[[ Given records, beginning ]]
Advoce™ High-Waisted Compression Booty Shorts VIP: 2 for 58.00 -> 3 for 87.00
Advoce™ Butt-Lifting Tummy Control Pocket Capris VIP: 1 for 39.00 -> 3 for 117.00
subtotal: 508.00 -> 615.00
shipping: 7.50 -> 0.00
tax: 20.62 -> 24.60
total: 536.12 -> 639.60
[[ Given records, end ]]
[[ Given records, beginning ]]
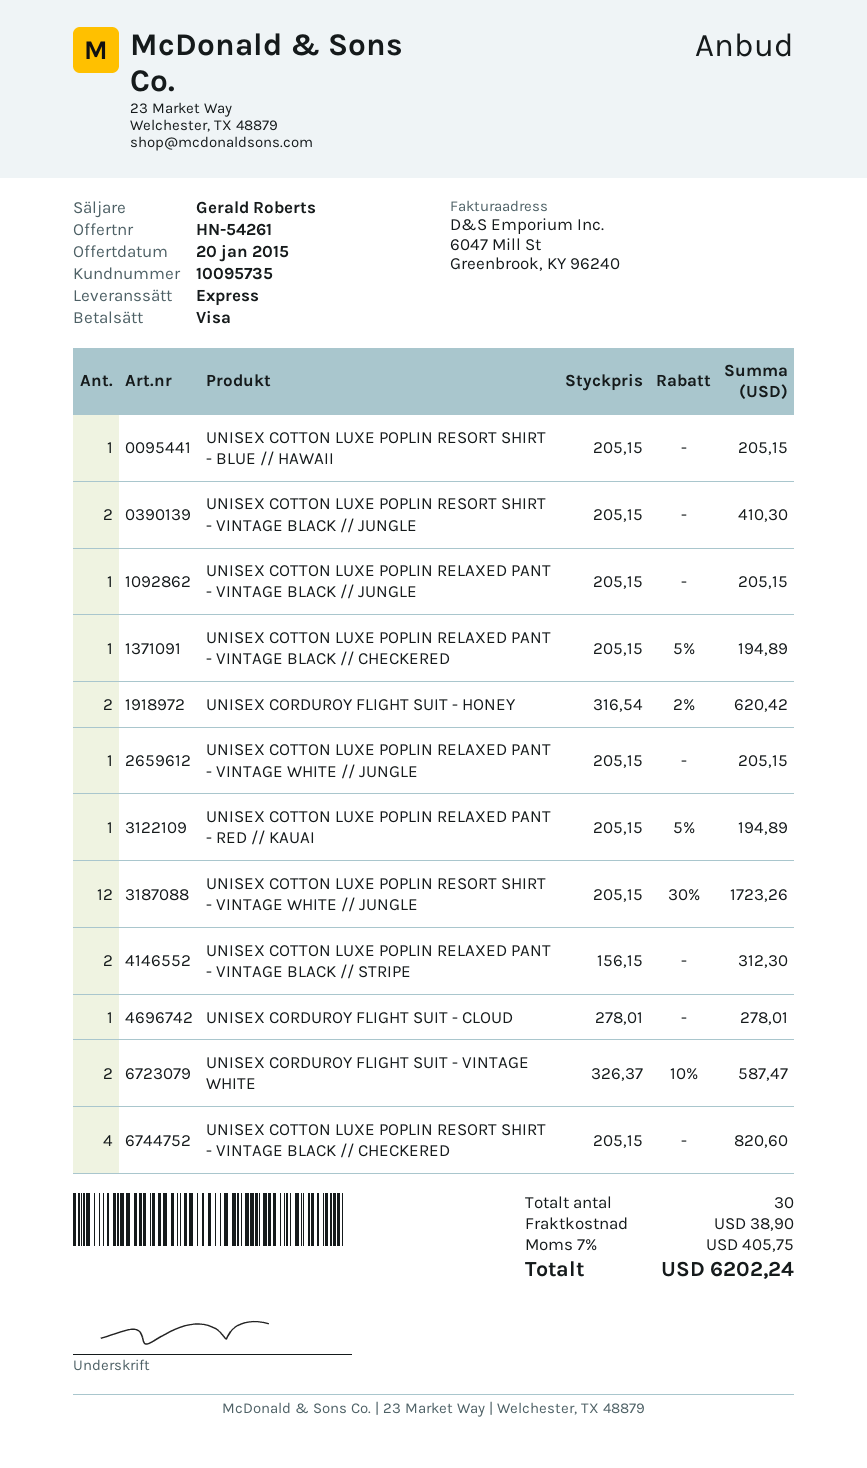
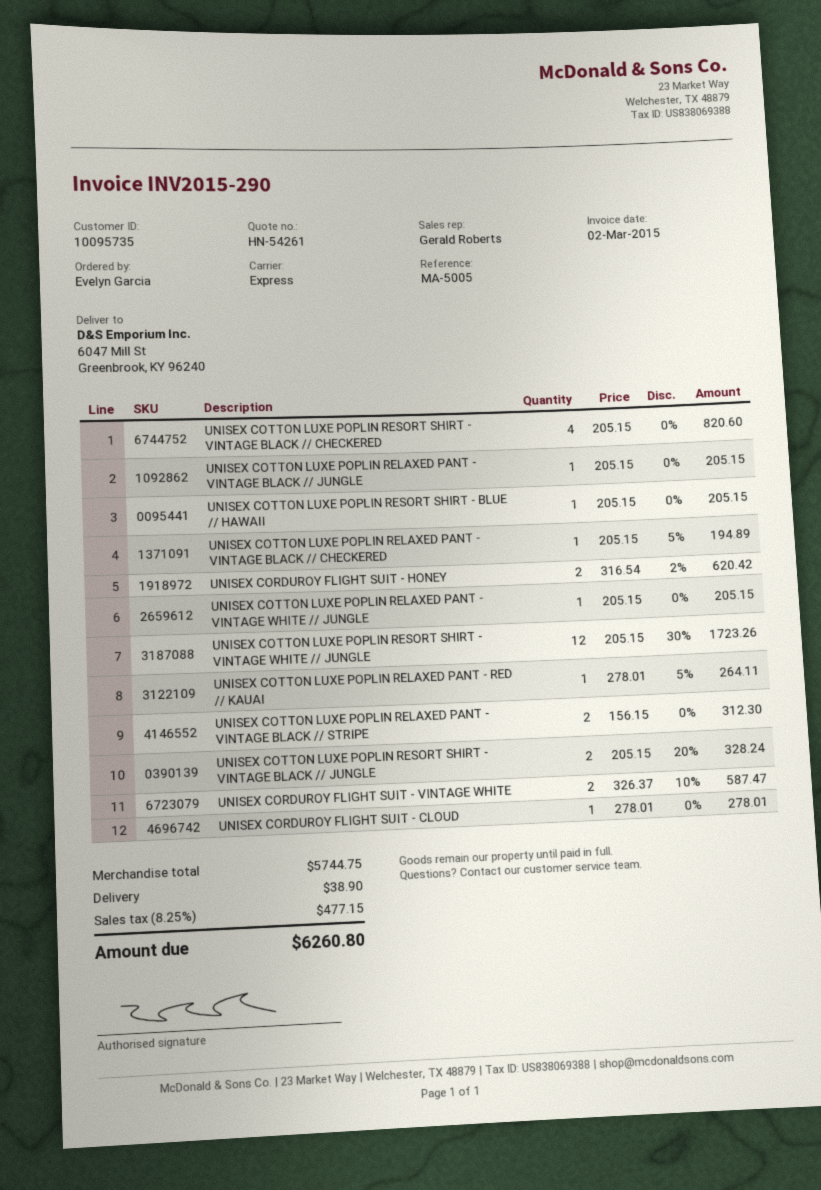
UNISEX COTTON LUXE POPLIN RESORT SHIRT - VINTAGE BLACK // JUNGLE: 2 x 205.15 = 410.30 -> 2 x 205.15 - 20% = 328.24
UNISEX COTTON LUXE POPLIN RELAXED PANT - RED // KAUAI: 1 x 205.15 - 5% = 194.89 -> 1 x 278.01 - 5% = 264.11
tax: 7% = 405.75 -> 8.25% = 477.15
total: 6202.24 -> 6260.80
[[ Given records, end ]]
[[ Given records, beginning ]]
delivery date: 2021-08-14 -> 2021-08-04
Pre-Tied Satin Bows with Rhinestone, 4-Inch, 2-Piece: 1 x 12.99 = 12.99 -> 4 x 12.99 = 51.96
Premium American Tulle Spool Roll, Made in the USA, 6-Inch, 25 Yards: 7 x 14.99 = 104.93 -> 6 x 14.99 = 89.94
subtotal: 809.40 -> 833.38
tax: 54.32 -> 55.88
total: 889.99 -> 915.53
[[ Given records, end ]]
Whatever else the listing above holds, retype exactly only the lines from the one containing "Advoce™ Butt-Lifting Tummy" to the one containing "total: 536.12 -> 639.60", both ends kept.

◆ **Result for this task**:
Advoce™ Butt-Lifting Tummy Control Pocket Capris VIP: 1 for 39.00 -> 3 for 117.00
subtotal: 508.00 -> 615.00
shipping: 7.50 -> 0.00
tax: 20.62 -> 24.60
total: 536.12 -> 639.60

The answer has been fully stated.